Değerli Haldun Güner hoca,
Okuduğunu anlayıp değerlendiren, ülkesini ve geleceğini düşünen her fert, elbette ithalatçı (!) değilse, yerli malı açıkladığınız ve de örneklediğiniz nedenlerle her zaman daha avantajlıdır. Konunun günümüz Türkiye’si için önemini çok yönlü maalesef olumsuz anlamda yaşıyoruz. Size yürekten teşekkürlerimi iletiyorum.
İzninizle, yazdıklarınıza ek olarak bir kaç hususun daha altını çizmek istiyorum. -Çocukluğumuzda yerli malı haftası kutlamaları yapardık. “Yerli malı yurdum malı, herkes onu kullanmalı…” tekerlemesi, maliyet bedeli ne olursa olsun, yerli üretimin önemini biz çocukların hafızasına nakşediyordu. (1955 li yaşanmış yıllar.)

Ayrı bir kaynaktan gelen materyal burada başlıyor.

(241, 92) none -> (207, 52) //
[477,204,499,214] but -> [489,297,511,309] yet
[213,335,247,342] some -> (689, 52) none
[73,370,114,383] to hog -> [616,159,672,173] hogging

-Dünyada, kendi kendine yeten 7 tarım ülkesi içinde bulunan bir kimliğimiz vardı. Yanılmıyorsam, ülkemiz nüfusunun yaklaşık %25 i kentli, %75 i üreten köylüydü! Günümüz Türkiye’sinde ise, bu tablo tersine dönmüş, büyük çoğunluk üretimden uzaklaştırılmıştır. Daha önemlisi, önemli bir kesim rahata alıştırılmış, sadaka toplumuna dönüştürülme gayretleri ile üretimde rekabet ortamı yok edilmiştir!

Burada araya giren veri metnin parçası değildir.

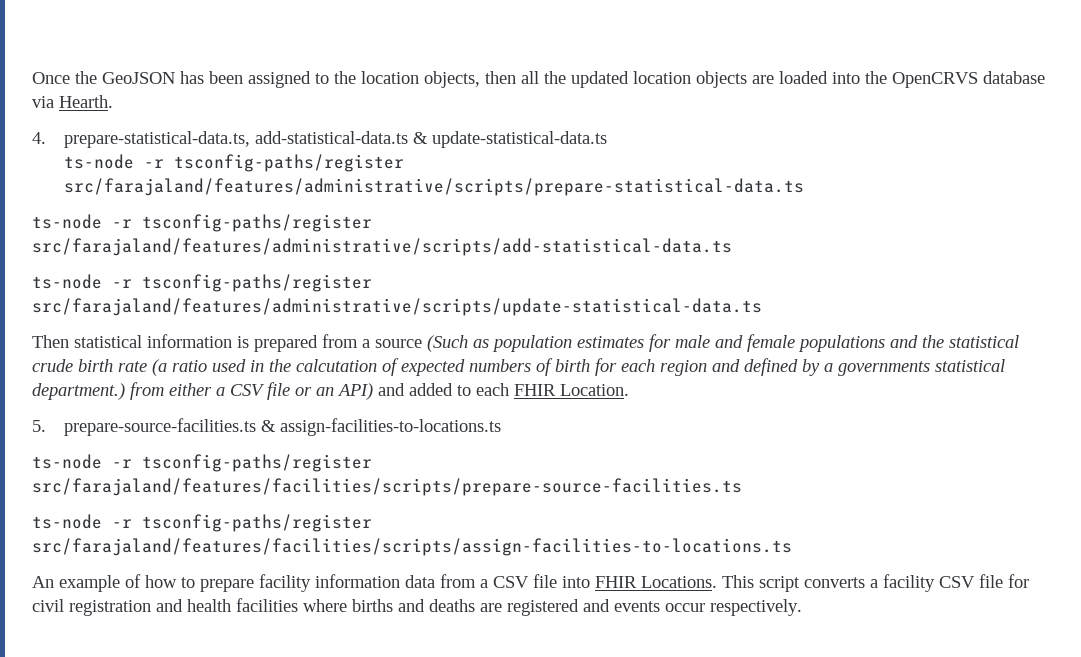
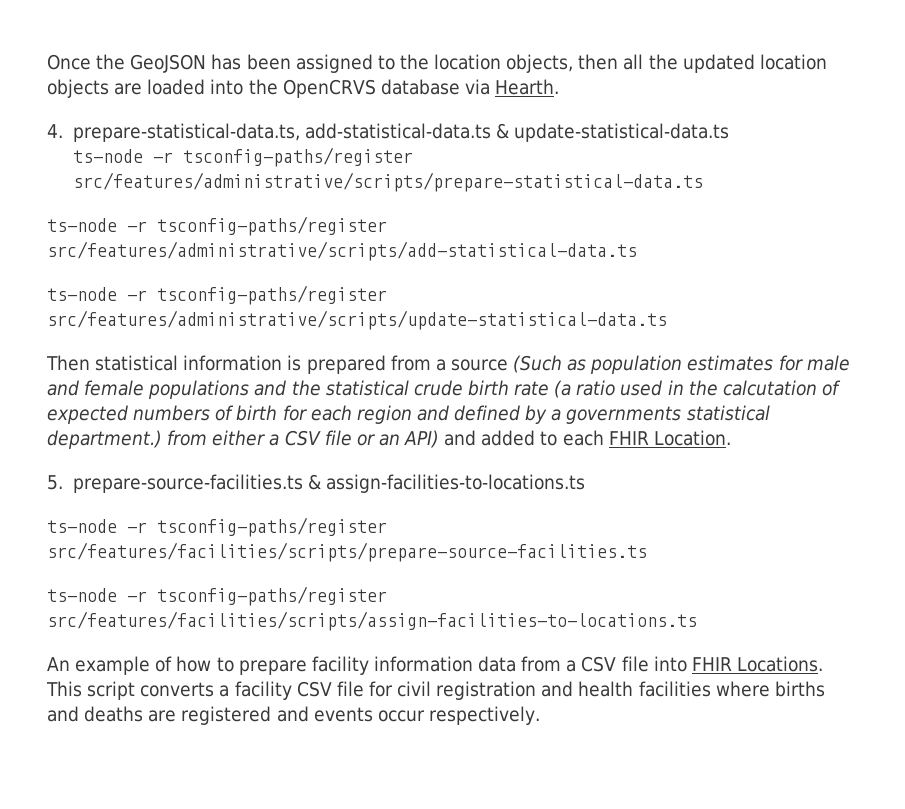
[63,178,804,196] [32,214,372,232] [32,238,732,256] [32,274,372,292] [32,298,762,316] src/farajaland/features/administrative/scripts/prepare-statistical-data.ts // ts-node -r tsconfig-paths/register src/farajaland/features/administrative/scripts/add-statistical-data.ts // ts-node -r tsconfig-paths/register src/farajaland/features/administrative/scripts/update-statistical-data.ts -> [72,172,703,192] [47,216,387,236] [47,241,637,261] [47,285,387,305] [47,310,667,330] src/features/administrative/scripts/prepare-statistical-data.ts // ts-node -r tsconfig-paths/register src/features/administrative/scripts/add-statistical-data.ts // ts-node -r tsconfig-paths/register src/features/administrative/scripts/update-statistical-data.ts
[32,478,742,496] [32,514,372,532] [32,538,792,556] src/farajaland/features/facilities/scripts/prepare-source-facilities.ts // ts-node -r tsconfig-paths/register src/farajaland/features/facilities/scripts/assign-facilities-to-locations.ts -> [47,542,647,562] [47,586,387,606] [47,611,697,631] src/features/facilities/scripts/prepare-source-facilities.ts // ts-node -r tsconfig-paths/register src/features/facilities/scripts/assign-facilities-to-locations.ts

-Tarım ürünlerindeki yetersiz denetimle, ihracat ürünlerimizin iadesi ile toplum sağlığı çok önemli sağlık sorunları ile karşı karşıya bırakılmaktadır. Zira denetimsiz kullanılan tarım ilaçlarındaki kalıntılar nedeniyle, sağlıkta telafisi mümkün olmayan sonuçlar doğmuştur.

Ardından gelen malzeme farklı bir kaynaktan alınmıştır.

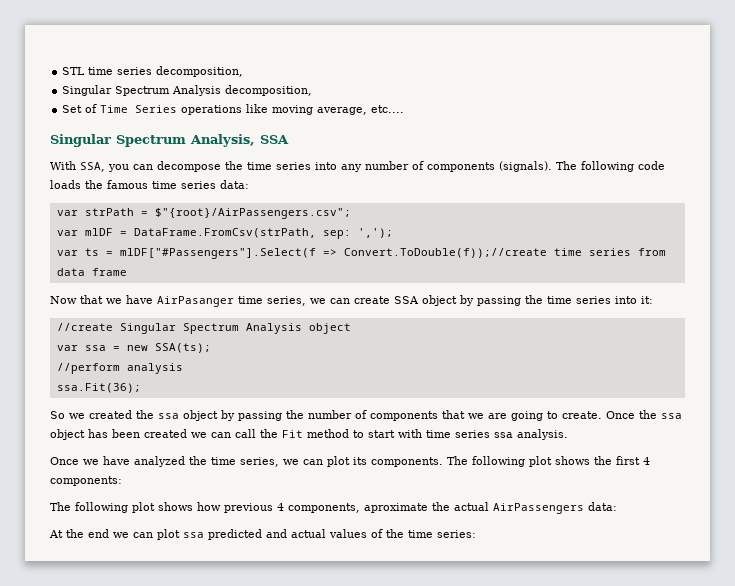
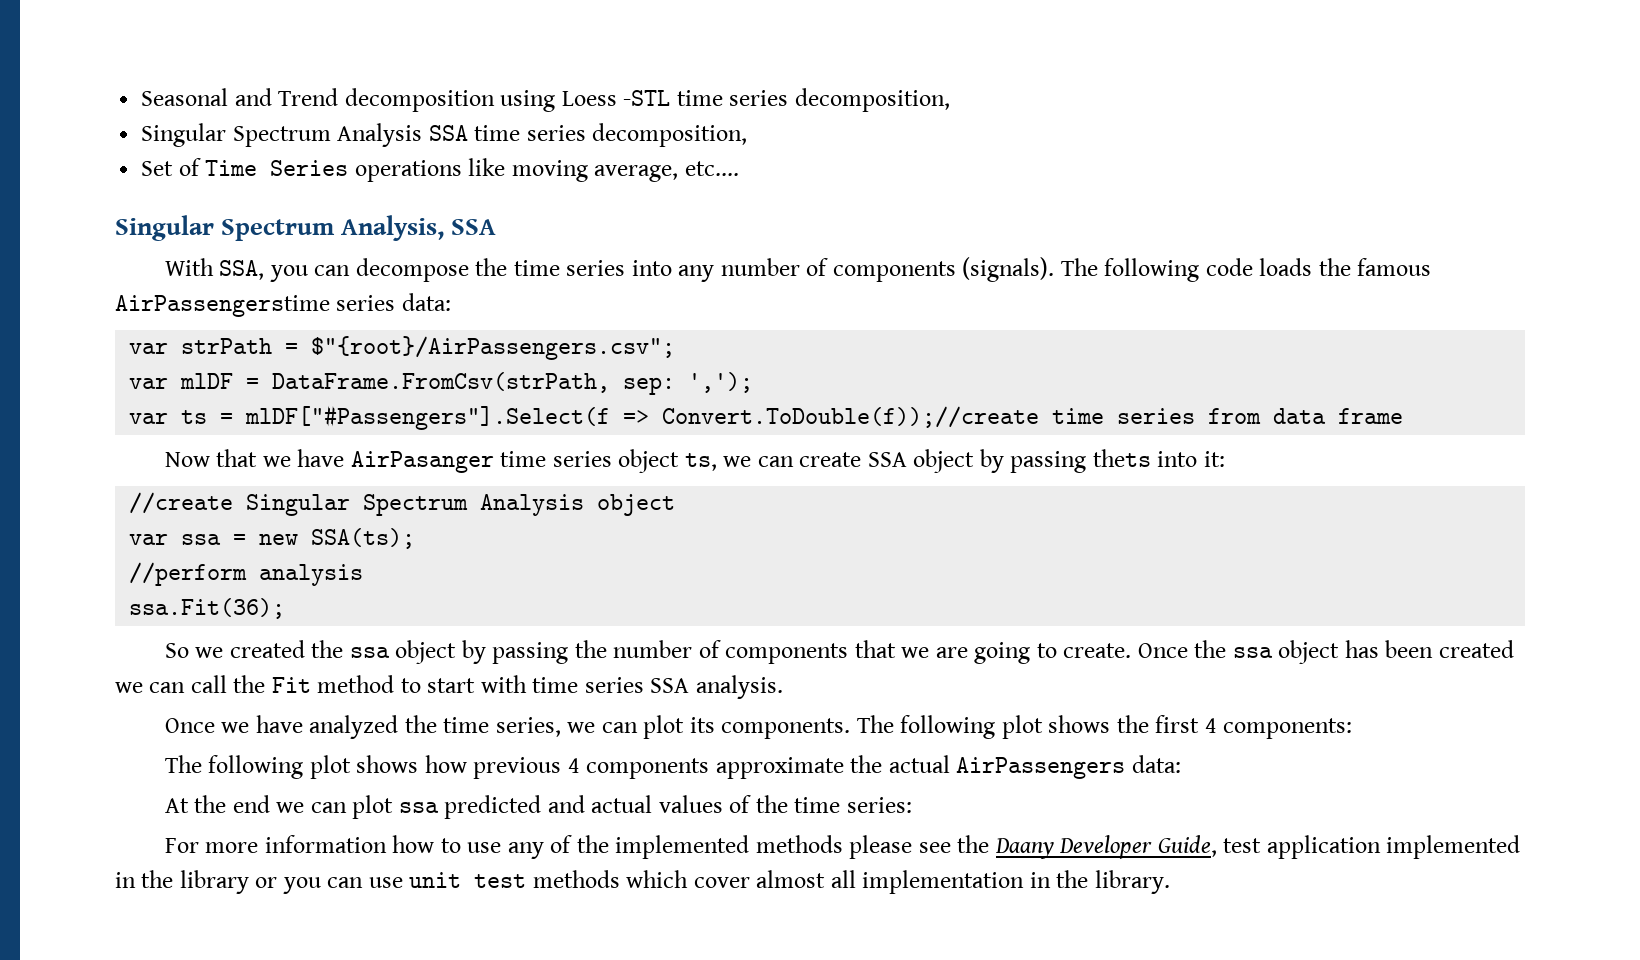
[62,67,86,75] STL -> [141,88,671,112] Seasonal and Trend decomposition using Loess -STL
(222, 90) none -> [428,125,586,141] SSA time series
[152,181,177,189] time -> [115,295,330,317] AirPassengerstime
[267,296,306,306] series, -> [552,449,717,473] series object ts,
[525,295,611,304] the time series -> [1092,449,1151,467] thets
[494,432,513,438] ssa -> [650,678,690,693] SSA
[288,503,428,513] components, aproximate -> [586,757,844,779] components approximate
(476, 534) none -> [164,835,1521,859] [115,870,1170,894] // For more information how to use any of the implemented methods please see the Daany Developer Guide, test application implemented in the library or you can use unit test methods which cover almost all implementation in the library.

-Yerli tohum yetersiz hale gelmiş / getirilmiştir! Yasal zorlamalarla, genetiği ile onanmış ithal GDO’lu ürünlerin oluşturduğu riskler oluşturulmuştur.
-Yerli sanayi üretimlerimizin ise ortalama % 60-70 ithal ürünlere bağımlı olduğu düşünülürse, GERÇEK ANLAMDA (İthalata dayanmayan!) üretimin önemi ve rekabetçi bir anlayışın oluşmasını çok önemsiyorum.
Sağlık ve esenlikler diliyorum.
Paylaşımınız eşekkür ediyorum Sayın Dr Güner.